2.2.1 W43-MM2 and MM3

The neighbouring W43-MM2 and W43-MM3 regions were first imaged separately using the ALMA-IMF data reduction pipeline (see Sect. 2.1). The resulting continuum maps have the same size of 92" × 97" at 1.3 mm, similar angular resolution of about 0.51" × 0.42" and share a common area of 10" × 90". The two maps have then been combined in a single image of the W43-MM2&MM3 region, used in the following analyses. Pouteau et al. (2022) showed that applying a "denoising" process on the continuum map before running the core extraction increases the number of detected cores thanks to an increased sensitivity, without introducing spurious sources or degrading the quality of flux measurements. In short, the denoising process relies on MnGSeg (Robitaille et al. 2019), a wavelet-based method which decomposes an image into a Gaussian component associated with the cloud structure and the noise and a coherent component containing the hierarchical star-forming structures. By removing part of the Gaussian component, the noise level decreased by ~30% in the "denoised" image of W43-MM2&MM3.

The getsf algorithm (Men'shchikov 2021) has been chosen for the core extraction. getsf is the successor of the sources and filaments extraction methods getsources and getfilaments (Men'shchikov et al. 2012; Men'shchikov 2013) and is well suited to extract compact cores in complex environments. Pouteau et al. (2022) used the denoised bsens image of W43-MM2&MM3 for the detection step and the denoised bsens and cleanest images for measurements. The catalogue of the combined regions contains 208 sources passing the recommended post-selection filters (i.e. size lower than four times the beam, ellipticity lower than 2, peak and integrated flux signal-to-noise ratios above 2). Three sources with high free-free contamination were further discarded, leading to a final sample of 205 cores. Cores are shown on the 1.3 mm continuum map in Fig. 1a. For 14 cores with significant 1.3 mm flux contamination, cleanest measurements were used instead of bsens measurements. These cores were identified from their bsens/cleanest flux ratios significantly above unity and consist in four cores with emission of complex organic molecules, associated with hot cores, and ten cores with contamination from other bright lines such as CO (2−1). The full catalogue of cores including positions, sizes, peak and integrated fluxes, and masses has been published by Pouteau et al. (2022). A subset of these parameters is included in Table F.1.

2.2.2 W43-MM1

We reprocessed the previously obtained W43-MM1 observations at 1.3 mm using the pipeline developed for ALMA-IMF (see also Appendix F of Ginsburg et al. 2022). The resulting continuum maps show significant reduction of sidelobes around the central region compared to the maps presented by Motte et al. (2018b, see Fig. B.1). We used a modified bsens image, bsens*, excluding from the bsens frequency selection the brightest lines such as CO isotopologues, SiO and SO. The detailed frequency selection for this bsens* map is provided in Appendix A.
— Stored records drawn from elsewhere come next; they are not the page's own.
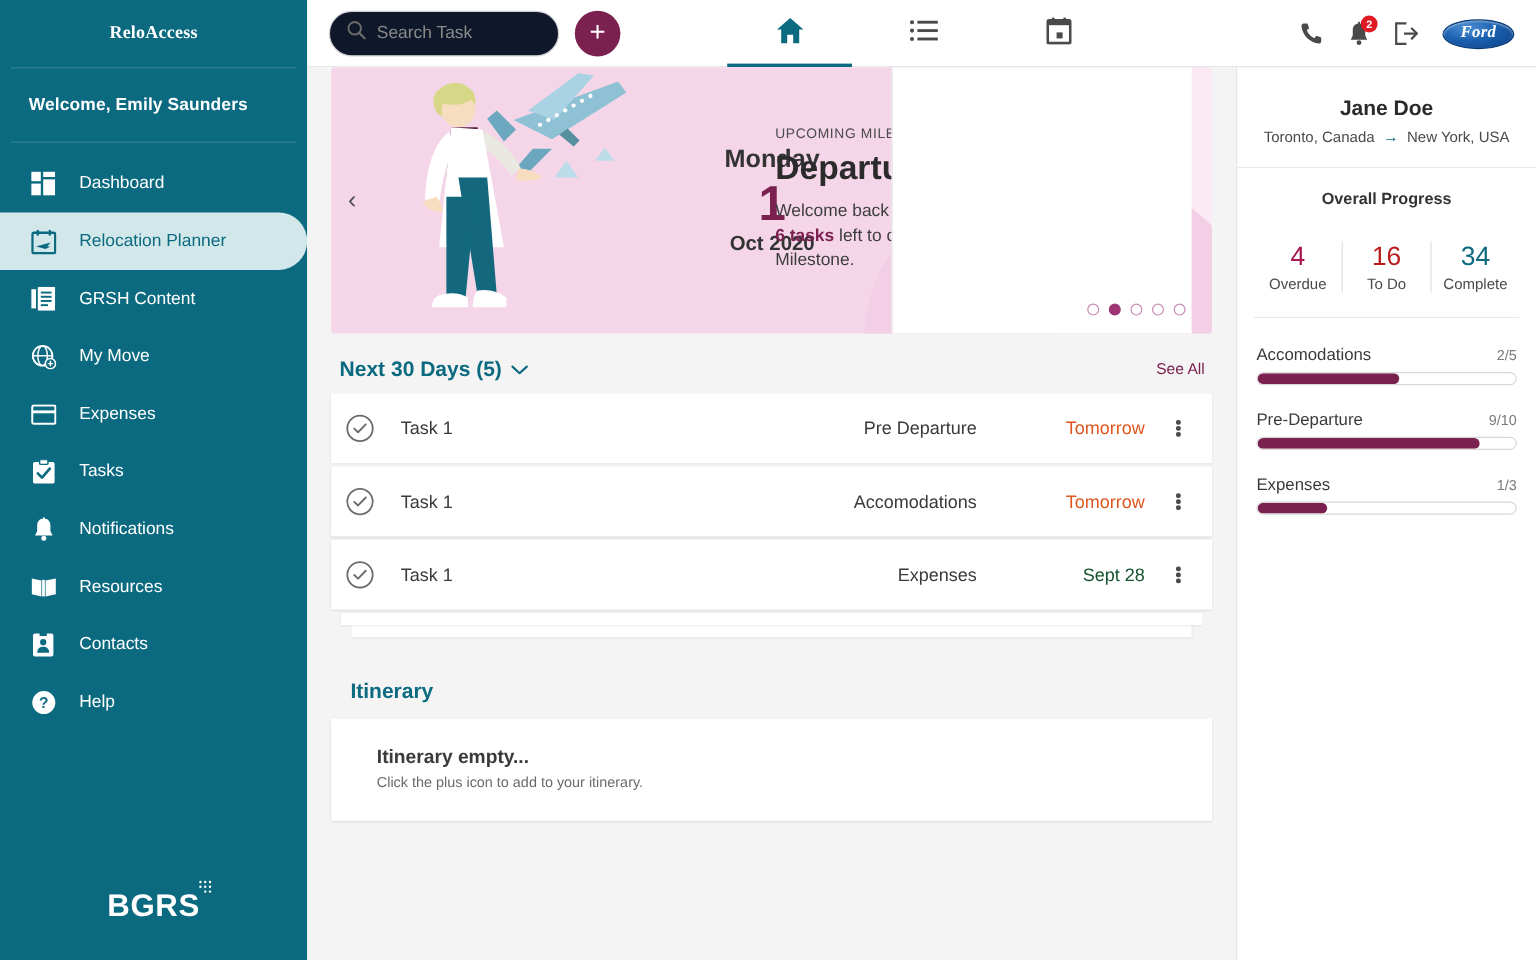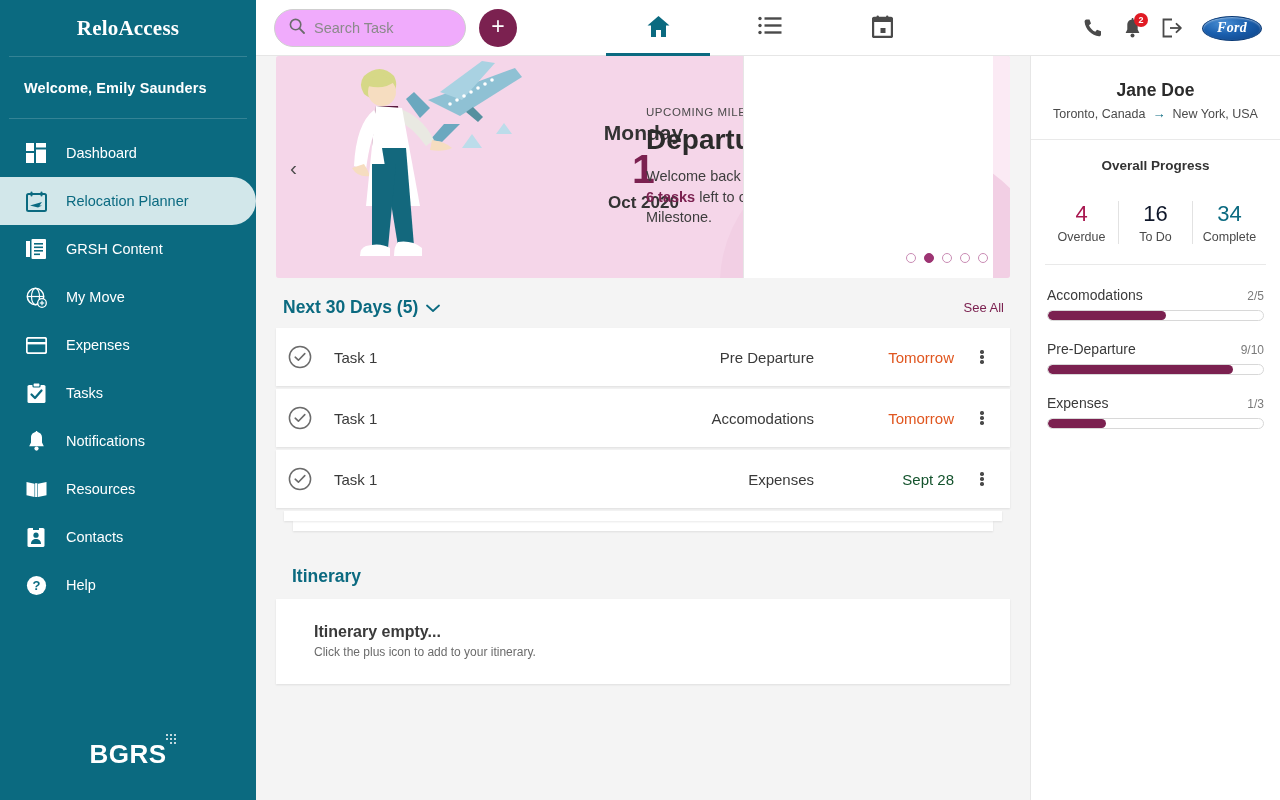--- a/index.html
+++ b/index.html
@@ -21,7 +21,7 @@
   .brand {
     height: 56px; display: flex; align-items: center; justify-content: center;
     font-family: "Liberation Serif", serif;
-    font-size: 21px; font-weight: bold; letter-spacing: .2px;
+    font-size: 15px; font-weight: bold; letter-spacing: .2px;
   }
   .brand-divider { height:1px; background: rgba(255,255,255,.17); margin: 0 9px; }
   .welcome {

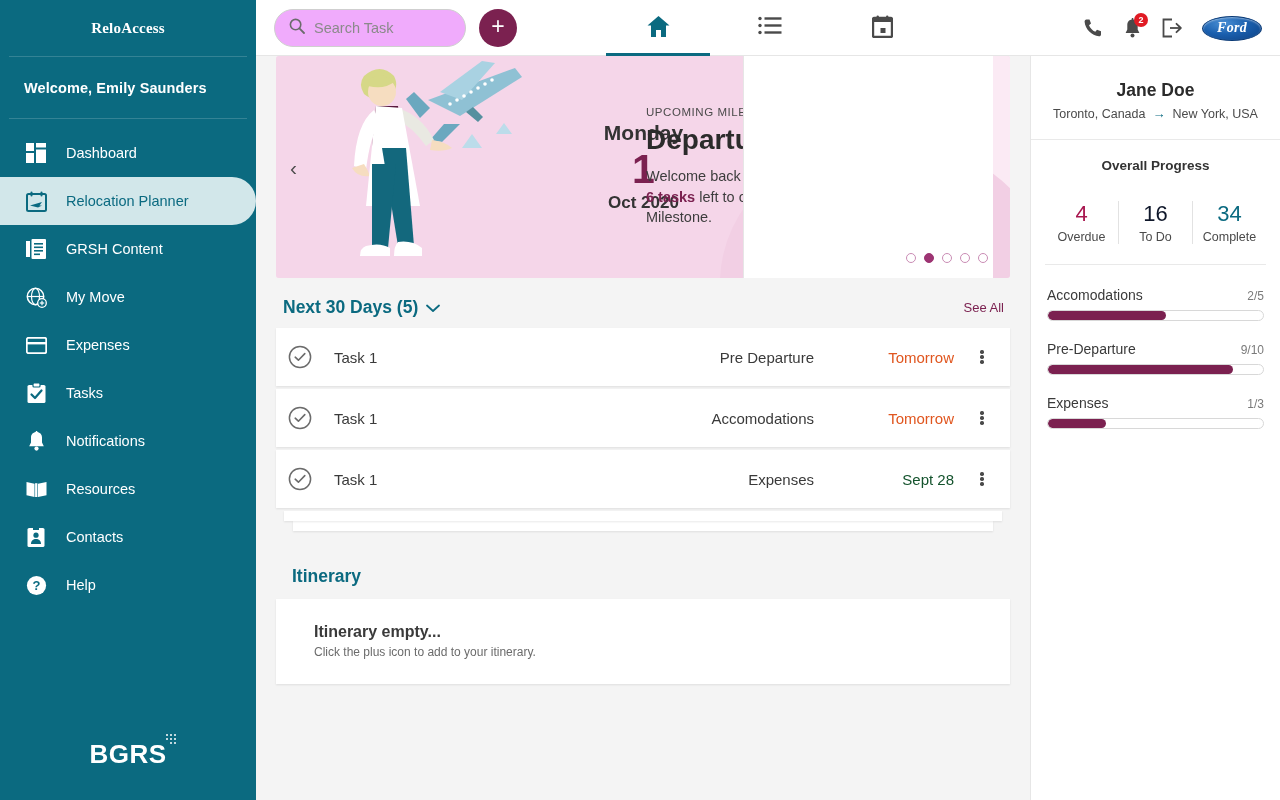--- a/index.html
+++ b/index.html
@@ -68,7 +68,7 @@
     margin-left: 18px; width: 192px; height: 38px;
     border: 1px solid #cfcfcf; border-radius: 19px;
     display: flex; align-items: center; gap: 9px; padding-left: 14px;
-    background: #f0abfc;
+    background: #0f172a;
   }
   .search-box input {
     border:none; outline:none; font-size: 14.5px; color:#6b6b6b;

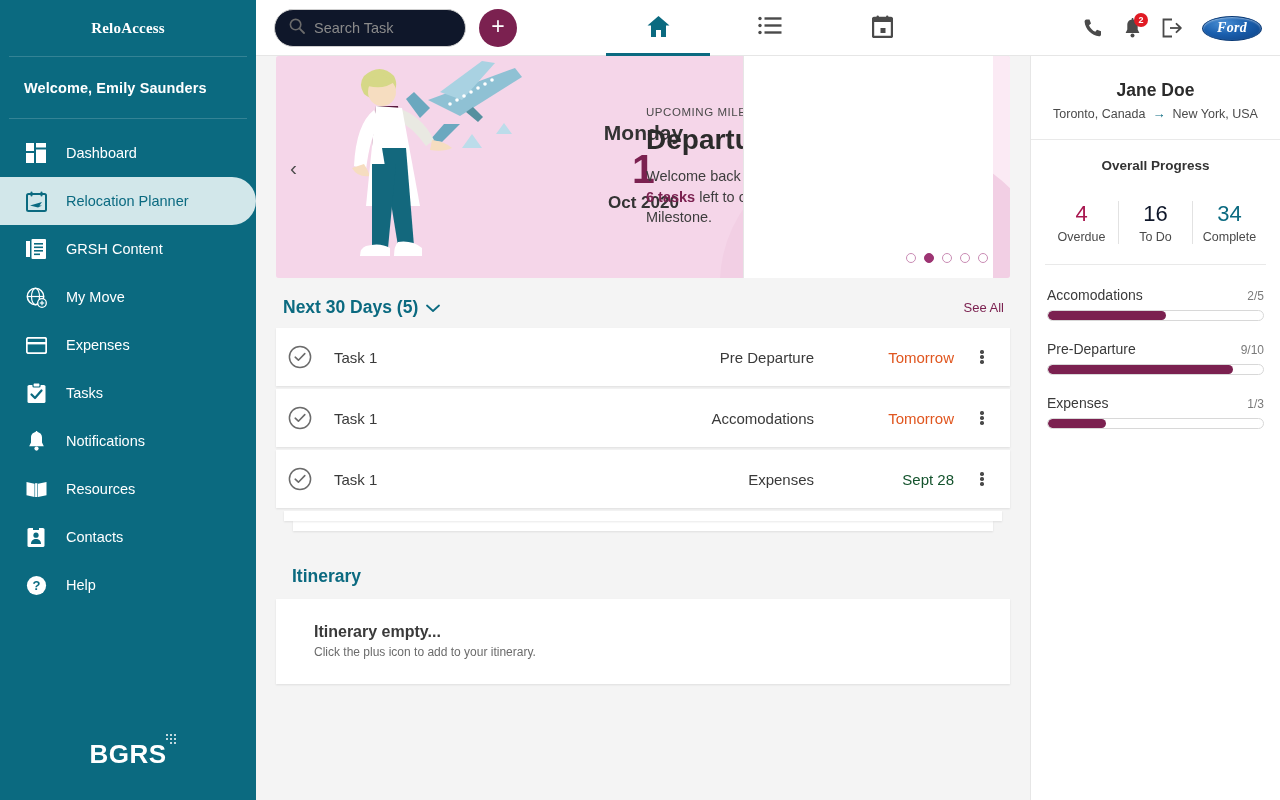--- a/index.html
+++ b/index.html
@@ -660,7 +660,7 @@
             <div class="stat-lbl">Overdue</div>
           </div>
           <div class="stat">
-            <div class="stat-num" style="color:#0f172a">16</div>
+            <div class="stat-num" style="color:#b91c1c">16</div>
             <div class="stat-lbl">To Do</div>
           </div>
           <div class="stat">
Following the approach developed by Pouteau et al. (2022) towards W43-MM2&MM3 (see Sect. 2.2.1), we performed the source extraction with getsf using the denoised bsens* image for the detection step and the denoised bsens^* and cleanest images for measurements. 127 cores were found after post-selection filtering². We took cleanest measurements instead of bsens* measurements for five cores with large line contamination, associated with known hot cores (Brouillet et al. 2022). In Fig. E.1, we show the core bsens*/cleanest flux ratios as a function of signal-to-noise ratio. The five corrected cores shown in red stand out with flux ratios above 3σ.

Cores from this catalogue are outlined with ellipses on the 1.3 mm continuum map of Fig. 1b. A short comparison with the previous getsources catalogue of 131 cores from Motte et al. (2018b) is provided in Appendix B. We used temperatures from the map presented by Motte et al. (2018b) and calculated masses similarly as in W43-MM2&MM3, using an equation correcting for the dust optical thickness (see Motte et al. 2018b; Pouteau et al. 2022). Cores have diameters ranging from 1200 to 9300 au once deconvolved from the 0.44"-beam and masses ranging from 0.2 M_⊙ to 109 M_⊙. Table F.2 lists the parameters (Gaussian FWHM sizes, fluxes, temperatures and masses) of the complete core sample (see Sect. 2.3).

Fig. 1 W43-MM2&MM3 (a) and W43-MM1 (b) protoclusters, as imaged at 1.3 mm by the ALMA 12-m array. The sources extracted with getsf are represented by ellipses showing their size at FWHM. Cores listed in Tables F.1 and F.2 are numbered in cyan for protostellar cores and in white for prestellar cores above the completeness limit (1.6 M⊙ and 0.8 M⊙ in a and b, resp.). bsens and bsens* continuum images are shown in (a) and (b), respectively. Rectangles in cyan in (b) indicate the position of the zooms provided in Fig. E.3 to highlight a new high-mass prestellar core candidate and new core-outflow associations. Ellipses in the lower left corners represent the angular resolution of the image and scale bars indicate the size in physical units.

2.3 Completeness

In order to determine the completeness level of the source extraction, we performed synthetic source extractions using 1.3 mm continuum maps of each region as background images. In W43-MM2&MM3, Pouteau et al. (2022) evaluated a 90% completeness level of 0.8 M_⊙ (see their Appendix C), with 113 cores out of 205 above this level.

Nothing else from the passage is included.